» **What you are asked to do**: The entries below contain a line with "[69,1478,174,1492] clean compile" and a line with "(163, 1641) none". Quote exactly those two lines and all lines between them.

» **The data**:

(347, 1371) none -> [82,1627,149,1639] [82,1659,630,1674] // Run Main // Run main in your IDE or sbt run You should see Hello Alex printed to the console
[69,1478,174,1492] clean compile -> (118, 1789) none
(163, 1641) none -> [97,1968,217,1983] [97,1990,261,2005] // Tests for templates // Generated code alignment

==

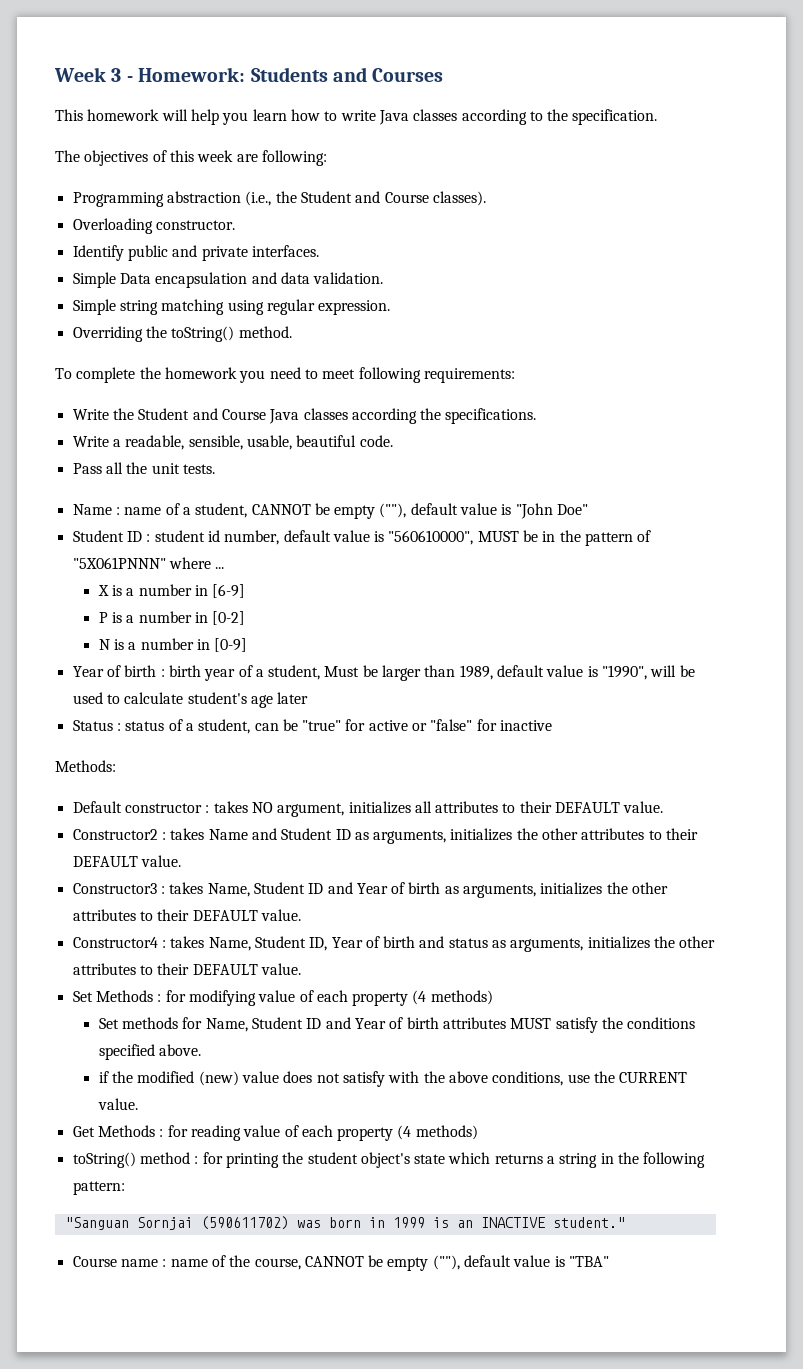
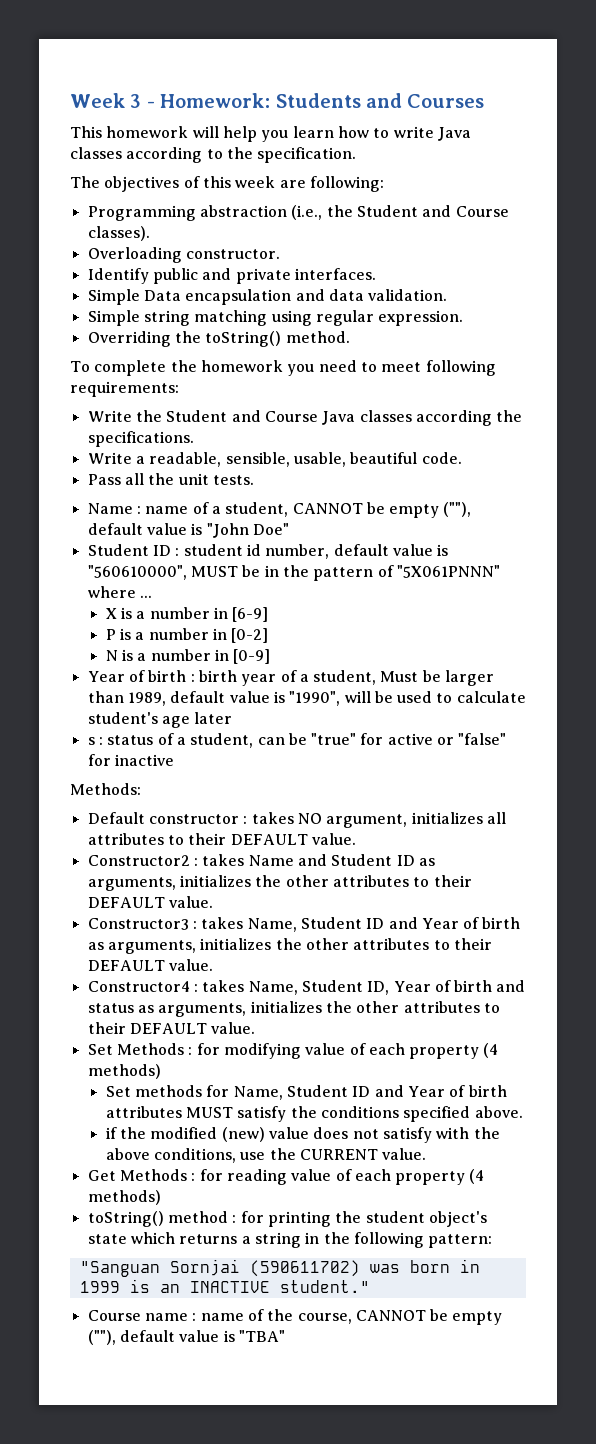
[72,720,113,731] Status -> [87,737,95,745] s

...

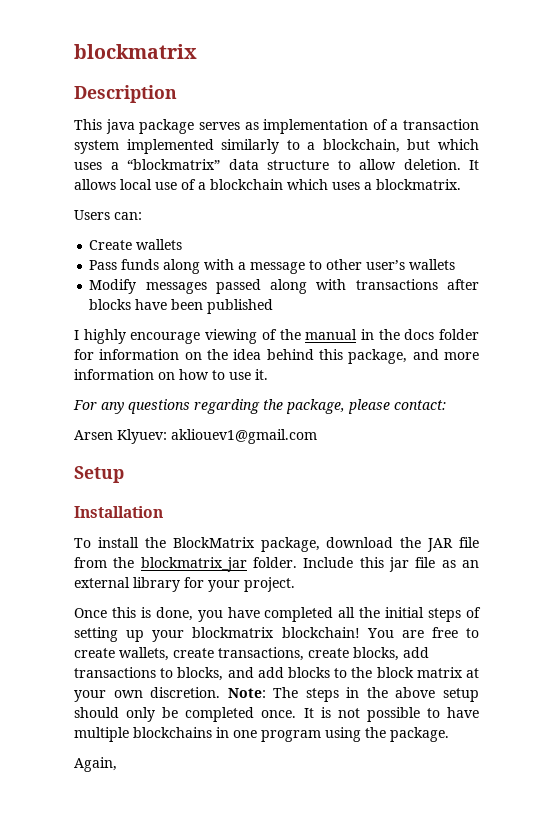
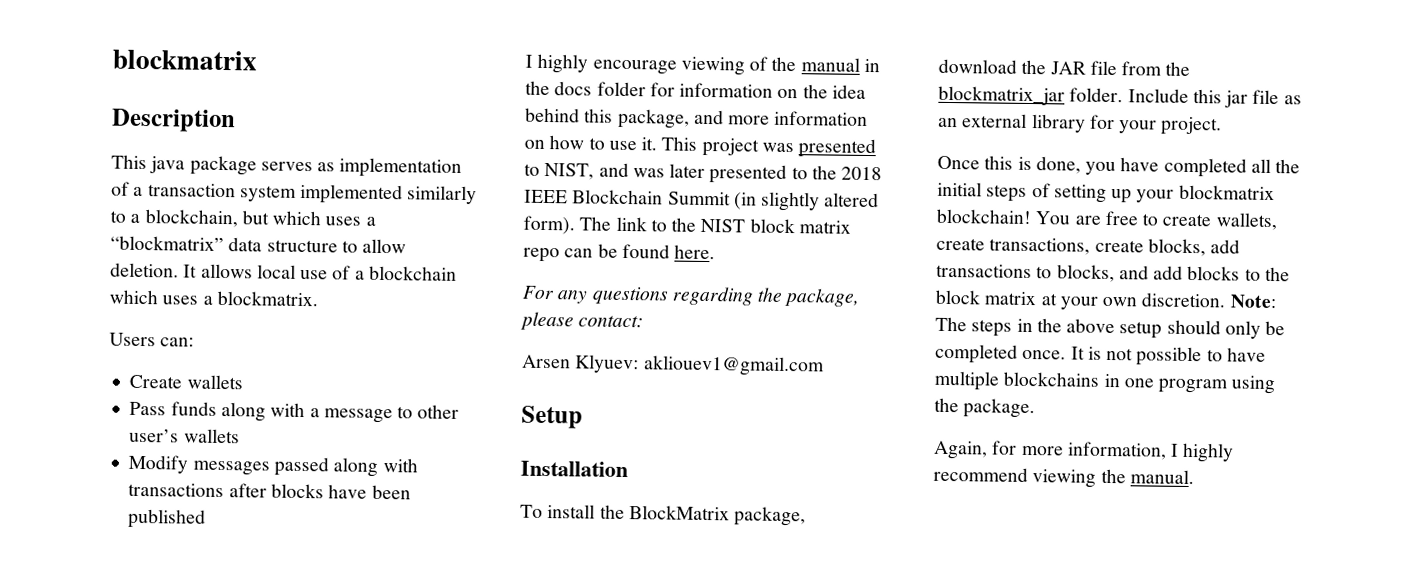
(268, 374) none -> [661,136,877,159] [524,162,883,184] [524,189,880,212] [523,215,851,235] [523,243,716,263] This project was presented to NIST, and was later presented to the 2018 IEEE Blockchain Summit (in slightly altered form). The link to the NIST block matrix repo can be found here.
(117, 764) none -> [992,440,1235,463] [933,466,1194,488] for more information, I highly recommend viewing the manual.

» **Solution to this task**:
[69,1478,174,1492] clean compile -> (118, 1789) none
(163, 1641) none -> [97,1968,217,1983] [97,1990,261,2005] // Tests for templates // Generated code alignment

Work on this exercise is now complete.